I confess aprehension toward Confusian/Taoism despite their incredible contribution toward social order and self awareness. I want to think of self awareness and total discipline are life goals rather than an accomplishment. I simply would rather have Lord Jesus hold my hand and guide me at all times. I hope in my Lord's wisdom, He will allow me to study and learn these noble ideas and yes, especially martial arts, in hopes my Lord will delight in me. 
I am thankful for a perfectly loving God who simply wants quality time with me and always wants His best in my life.

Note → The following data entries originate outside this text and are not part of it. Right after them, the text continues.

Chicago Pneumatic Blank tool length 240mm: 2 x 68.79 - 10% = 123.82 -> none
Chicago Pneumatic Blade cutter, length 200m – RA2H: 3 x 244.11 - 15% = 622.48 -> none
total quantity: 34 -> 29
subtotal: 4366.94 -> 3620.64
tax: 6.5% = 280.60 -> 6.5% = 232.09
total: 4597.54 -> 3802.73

Saturday, December 9, 2017

Study - Why do you need a college degree?

Anita, why bother with a college degree? I turn in circles and wonder.

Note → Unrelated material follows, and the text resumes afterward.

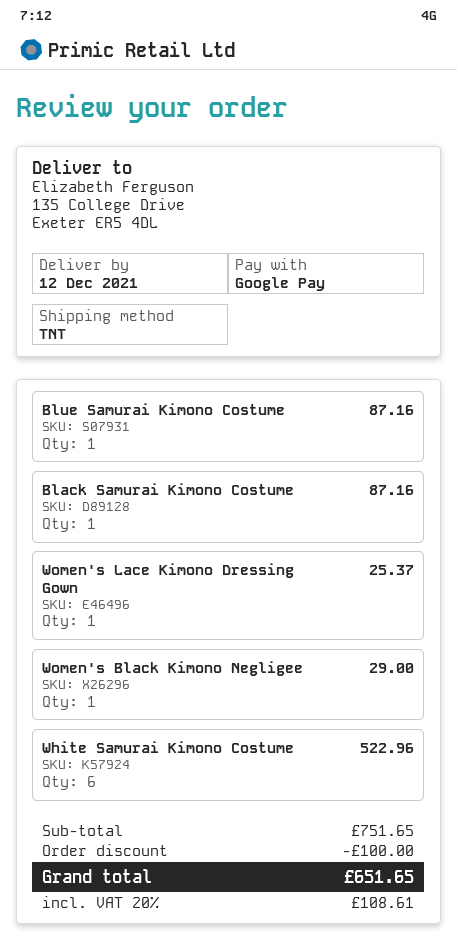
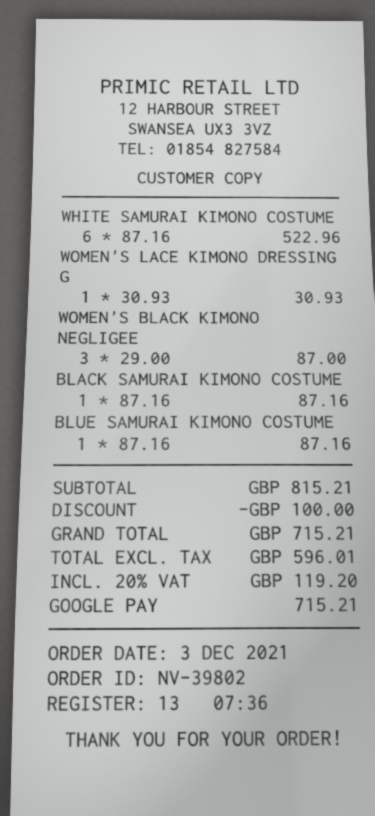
Women's Lace Kimono Dressing Gown: 1 for 25.37 -> 1 for 30.93
Women's Black Kimono Negligee: 1 for 29.00 -> 3 for 87.00
subtotal: 751.65 -> 815.21
tax: 20% = 108.61 -> 20% = 119.20
total: 651.65 -> 715.21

Anita, why do you need a college degree? I turn in circles and wonder.

Anita, you don't need schooling. You can always get a job at the grocery store.

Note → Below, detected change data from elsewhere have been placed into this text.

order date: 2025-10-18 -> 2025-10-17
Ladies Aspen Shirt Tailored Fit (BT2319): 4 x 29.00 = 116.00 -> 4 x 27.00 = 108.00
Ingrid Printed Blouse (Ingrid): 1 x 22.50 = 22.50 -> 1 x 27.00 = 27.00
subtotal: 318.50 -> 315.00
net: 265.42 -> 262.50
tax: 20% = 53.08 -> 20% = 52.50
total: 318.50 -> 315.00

Anita, you don't need college with all the factories in town.

Anita, when are you going to grow up and contribute to society? I turn in circles and wonder.


There was a person who no one wanted; people thought they were too much work.
There was a person who no one understood; people are afraid of the unknown.
There was a person who was despised by popular opinion; no one really thought about them.
There was a person who was alone; very convenient for others.
There was an inmate who learned a hard lesson the hard way; ignorance was bliss for a while.

Public opinion says that I am homophobic because of my Wesleyan faith roots.
Public opinion says that because of my obesity, I am destined to clean their toilets.
Public opinion says that because I am white, I am racist.
Public opinion says that I can't trust Muslims, African, Asian, Hillbillies, Cops, Teachers, Preachers...anyone.
Public opinion says that certain people need to be ignorant so others can learn.

Our Father Abraham knew Jehovah Jireh.

Lord and Savior, True and Kind...please help us think...please help us love...please help us understand...

Anita needs a Savior.





Friday, December 1, 2017

Humanity - Two of Me - Or Just Live with It

I remember hearing a conference speaker, and maybe you have as well, open her speech with, "If everyone was just like me, the world would be a better place." Her pep talk, despite her good intentions, only made me feel less empowered. The ugly truth and nagging problem is that there is just one of me and I will have to just live with 'it.'

'It' is this body, mind, soul, and strength, such as it is, as well as the nagging common income that I will have to live with in this reality.

Here is my wish list of the things I want to do if only 'It' would be sufficient:
  1. Most important: With pain-free hands I want to volunteer music therapy for non-responsive patients.
  2. Make and publish my own handmade blank books with scriptural name acrostic for my loved ones. If you don't understand it's OK. I confess freely my need for academic upgrade. A = And lo I am with you always; B = Be not afraid I am with you; etc. 
  3. Live near my parents and sister's family so I can see them regularly. I hope they will like me. 
  4. Enroll in a Jewish university and study and master Library Sciences to prepare for service as well as my own studies. Minor in Hebrew language and Religion. Take my parents to tour Israel.
  5. Take an academic tour, regardless of time, through Mongolia, Tibet, China, Korea, and Japan. I want to focus on Martial Arts, Language/calligraphy, History, Religion, and Arts. While learning, volunteer and anonymously fund an orphan's college education. I would have to request a Kosher and vegetarian diet during my Asian studies.
There you have it; five ideas to create a great servant to make our world better.  It may be impossible for 'It' but who knows who may find inspiration.